Asunción recuerda también alguna romería; lo más lejos que llegó a ir fue al cercano Paul o Basquiñuelas.
Pero si hay una ocasión especial en este lugar para celebrar es el final de la cosecha, lo que aquí se conoce como el entroje o la fiesta de la sal. Ese día en la plaza rezumaba la alegría, porque vislumbraban días de descanso y asueto.
El convento
Hubo años en que las monjas del Convento de San Juan de Acre de la Orden de Malta apenas tenían para comer. Pobres en extremo, contaron con la ayuda de las mujeres más jóvenes, que decidieron salir los domingos con algún burro a recorrer los pueblos en busca de patatas con las que se pudieran alimentar.

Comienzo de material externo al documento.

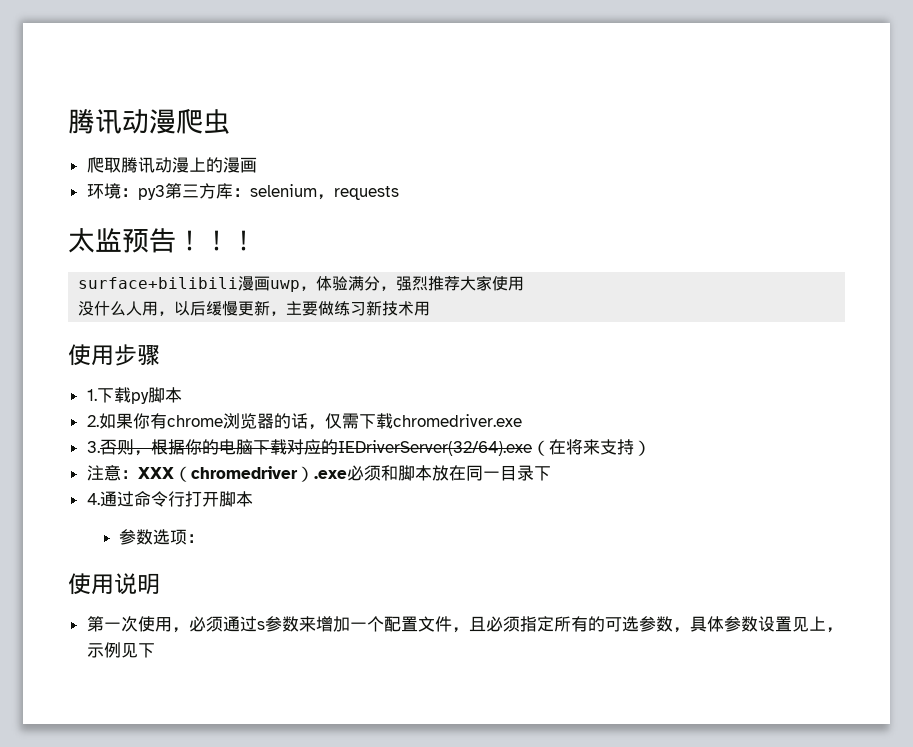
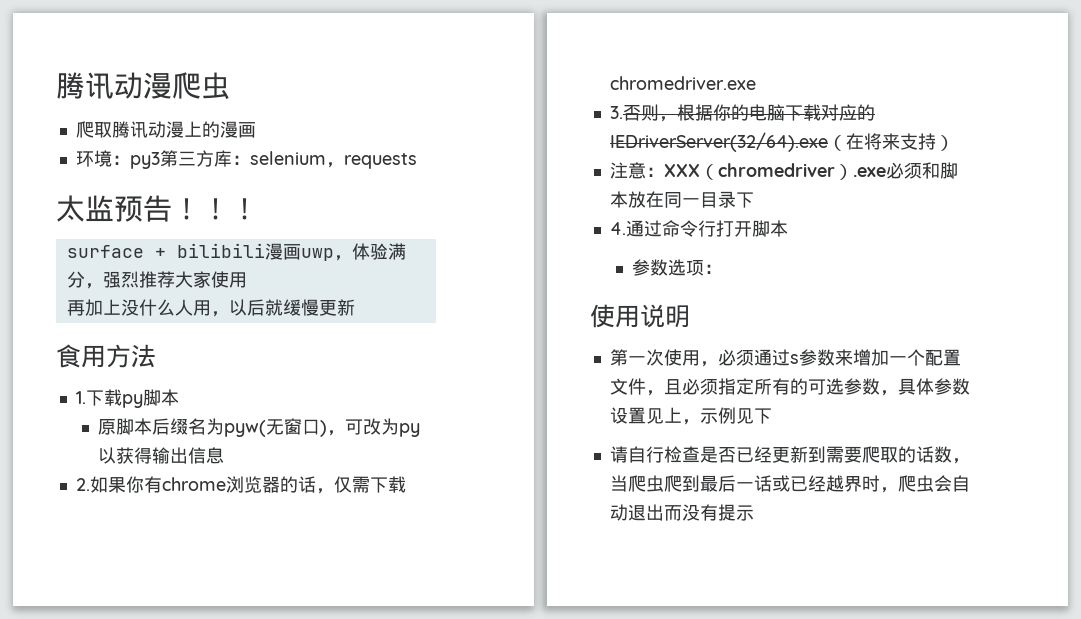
[78,277,239,289] surface+bilibili -> [66,243,265,258] surface + bilibili
(525, 283) none -> [66,299,121,316] 再加上
(207, 308) none -> [264,299,283,316] 就
[270,300,431,316] [68,344,160,366] ，主要做练习新技术用 // 使用步骤 -> [56,344,156,368] // 食用方法
(182, 395) none -> [97,418,420,437] [97,447,224,464] // 原脚本后缀名为pyw(无窗口)，可改为py以获得输出信息
(155, 650) none -> [609,446,970,464] [609,475,970,493] [609,504,754,521] // 请自行检查是否已经更新到需要爬取的话数，当爬虫爬到最后一话或已经越界时，爬虫会自动退出而没有提示

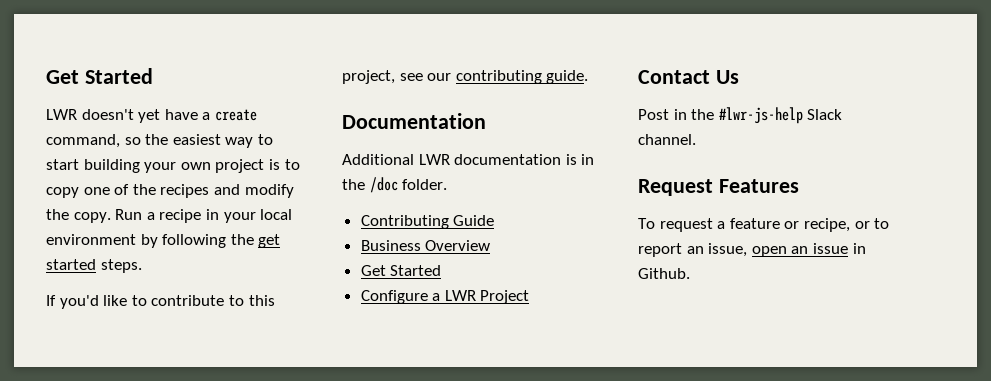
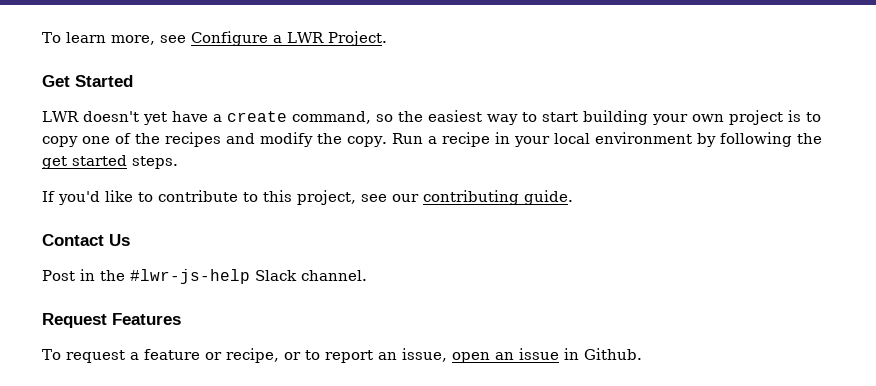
(46, 77) none -> [42,31,387,46] To learn more, see Configure a LWR Project. //
[342,113,486,129] [342,154,595,165] [342,177,448,193] [360,215,495,229] [360,240,491,251] [360,265,442,276] [360,290,530,304] // Documentation // Additional LWR documentation is in the /doc folder. // Contributing Guide // Business Overview // Get Started // Configure a LWR Project -> (573, 197) none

En la segunda década del siglo XXI, las hermanas que residen entre las paredes de piedra que presiden el Valle Salado se pueden contar con los dedos de una mano, pero a mediados del siglo pasado una veintena de monjas trataba de sobrevivir en este mismo lugar desde el que se refleja la riqueza y la razón de ser de Añana: su sal.
Una huella imborrable
Con el paso de los años y la sabiduría que da una vida vivida, trabajada y bien explotada, Asunción sabe que la sal también duele, que corroe, que a ella, que ha pasado su existencia mojándose los pies con la salmuera de la era, le ha dejado marcas imborrables.
Después de todo, está un poco harta de la sal que ha llenado los días de su vida.
La misma huella que no se puede borrar de las casas de antes. Allí donde se colgaban los jamones envueltos en sal tras la matanza, todo alrededor se transformaba en algo viejo y ajado, completamente agrietado. La sal lo estropeaba. La misma que hoy cocineros de renombre ensalzan como una de las mejores del mundo.